Please refer to http://www.jpmorgan.com/pages/disclosures for
disclosures relating to UK legal entities.
txb> The following grammar (piece) works fine:
txb> geoloc: geoloc_ and(?) geoloc_ | geoloc_
txb> geoloc_: city | state | country | area
txb> but per
txb> http://search.cpan.org/~dconway/Parse-RecDescent-v1.95.1/lib/Parse/RecDescent.pm#Subrules
txb> I want distinct geoloc values, so I did this:
txb> geoloc: geoloc1 and(?) geoloc2 | geoloc_
txb> geeloc1: geoloc_
txb> geeloc2: geoloc_
txb> geoloc_: city | state | country | area
txb> but then the autotrace immediately fails:
txb> 2|tok_of_ty| |" bahrain kuwait"
txb> 2|tok_of_ty|Trying subrule: [geoloc] |
txb> 3| geoloc |Trying rule: [geoloc] |
txb> 3| geoloc |Trying production: [geoloc1 and |
txb> | |geoloc2] |
txb> 3| geoloc |Trying subrule: [geoloc1] |
txb> 3| geoloc |<<Didn't match subrule: [geoloc1]>> |
Any chance you can post a complete example with sample input that fails?
Thanks
Ted
>
> Any chance you can post a complete example with sample input that fails?
>
What was I thinking? My goodness, par for the course when submitting a
bug. Anyway, my reduced test case works just fine, which hopefully
means that it's on my end of things. So I will just do some more
head-scratching on my end for now. Here is my test case that worked
flawlessly:
use strict;
use warnings;
use Data::Dumper;
use Parse::RecDescent;
# Generate a parser from the specification in $grammar:
my $grammar = << 'EOGRAMMAR';
store: name geoloc
name: "trader joe's" | "whole foods"
geoloc: geoloc1 and(?) geoloc2 | geoloc_
geoloc1: geoloc_
geoloc2: geoloc_
geoloc_: city | state | country | area
and: 'and'
city: 'los angeles' | 'new york'
state: 'california' | 'new york'
country: 'united states'
area: 'north' | 'south' | 'east' | 'west'
EOGRAMMAR
$::RD_AUTOACTION = q { [\%item] } ;
my $parser = new Parse::RecDescent ($grammar);
my $r = $parser->store("trader joe's los angeles california");
warn Dumper $r;
TB> On 10/23/07, Ted Zlatanov <t...@lifelogs.com> wrote:
>>
>> Any chance you can post a complete example with sample input that fails?
>>
TB> my $grammar = << 'EOGRAMMAR';
TB> store: name geoloc
TB> name: "trader joe's" | "whole foods"
TB> geoloc: geoloc1 and(?) geoloc2 | geoloc_
TB> geoloc1: geoloc_
TB> geoloc2: geoloc_
TB> geoloc_: city | state | country | area
TB> and: 'and'
TB> city: 'los angeles' | 'new york'
TB> state: 'california' | 'new york'
TB> country: 'united states'
TB> area: 'north' | 'south' | 'east' | 'west'
TB> EOGRAMMAR
I think actions may be the answer for your original problem, which was
to distinguish the two positions (so you created the geoloc1 and geoloc2
rules). An action like this:
{ $return = { item1 => $item[1], item2 => $item[3] }; }
would give you back a hash with the entries for your matched items named
appropriately. I don't know why you had subrule problems, sorry.

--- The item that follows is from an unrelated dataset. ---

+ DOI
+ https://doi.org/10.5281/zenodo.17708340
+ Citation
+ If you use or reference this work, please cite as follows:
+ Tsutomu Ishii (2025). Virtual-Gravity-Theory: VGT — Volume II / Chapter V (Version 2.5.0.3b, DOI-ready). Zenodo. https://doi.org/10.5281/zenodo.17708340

You could also consider the <leftop> command, which could set up
"A and B and C" parsing for you, unlike your current rules which only
accomodate one "and". You can use actions again to return the right
things by name.
Hope this helps.
Ted
Ok, I'm wondering what would be the best way to test for a match against a
grammar where there may be up to 25 "junk" characters preceding the match.
We know that PRD does not do backtracking:
http://search.cpan.org/dist/Parse-RecDescent-FAQ/FAQ.pm#Answer_by_Randal_L._Schwartz
And we know that greediness is difficult to control:
http://search.cpan.org/~dconway/Parse-RecDescent-v1.95.1/lib/Parse/RecDescent.pm#ON-GOING_ISSUES_AND_FUTURE_DIRECTIONS
But given all that, and the toy grammar below, which matches "sir george",
how could we modify it to match "io;ajwer;i324 sir george"

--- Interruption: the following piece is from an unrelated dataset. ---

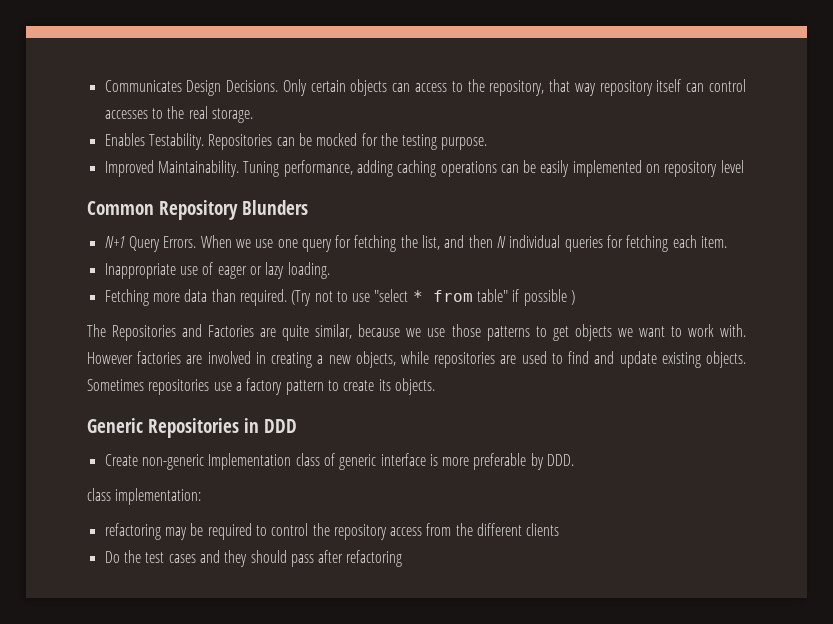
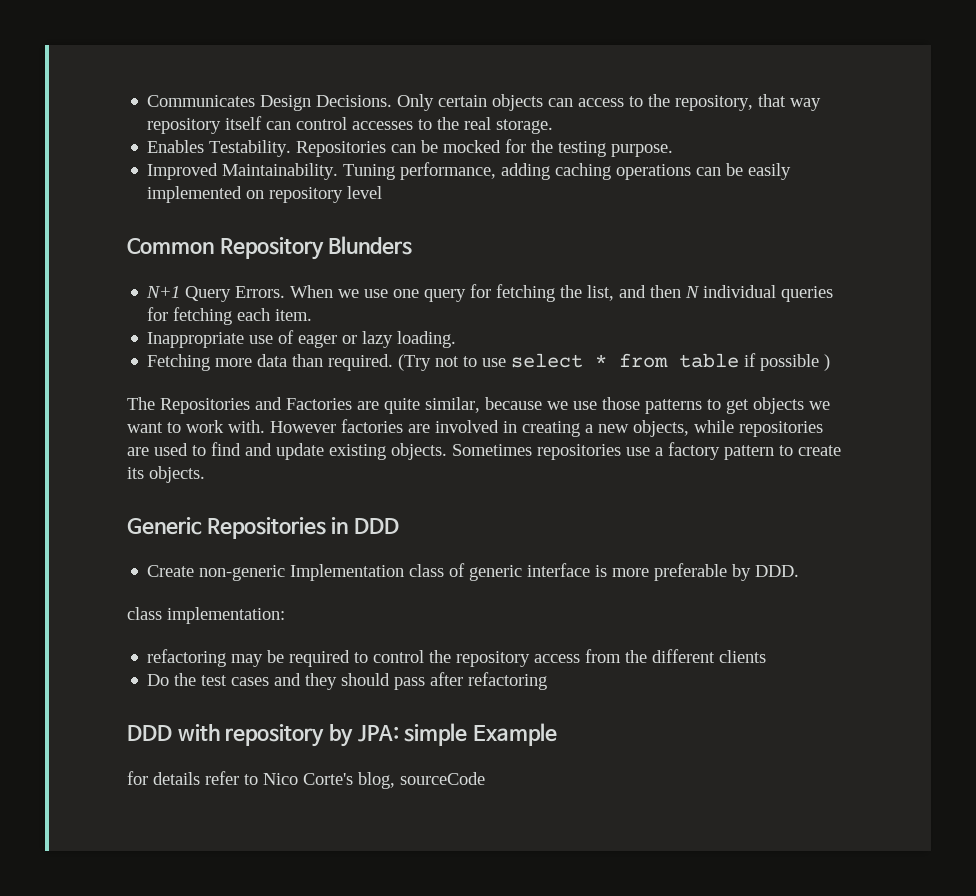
- (Try not to use "select * from table" if possible )
+ (Try not to use select * from table if possible )
+ DDD with repository by JPA: simple Example
+ for details refer to Nico Corte's blog, sourceCode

One possible strategy is to simply feed 25 successive substrings, chopping
off one character at a time.
#!/usr/bin/perl
use strict;
use warnings;
use Data::Dumper;
use lib '.' ;
use Parse::RecDescent;
{
#last;
#$::RD_WARN++;
#$::RD_HINT++;
$::RD_TRACE++;
}
$::RD_AUTOACTION =
q { [@item] } ;
my $G = << 'EOGRAMMAR' ;
name: name_types eofile { $return = $item[1] }
eofile: /^\Z/
name_types: royal
royal: title firstname of(?)
title: 'sir' | 'his holiness'
firstname: 'george' | 'john'
of: 'of' place
place: 'kent'
EOGRAMMAR
my $p = Parse::RecDescent->new($G) ;
my $string = "sir george";
my $parser = 'name' ;
my $r = $p -> $parser ( $string ) ;
warn Dumper $r;
txb> But given all that, and the toy grammar below, which matches "sir george",
txb> how could we modify it to match "io;ajwer;i324 sir george"
Here's my solution:
1) treat the whole input as a line made of items
2) each item can be a word or a name (we try to match a 'name' first)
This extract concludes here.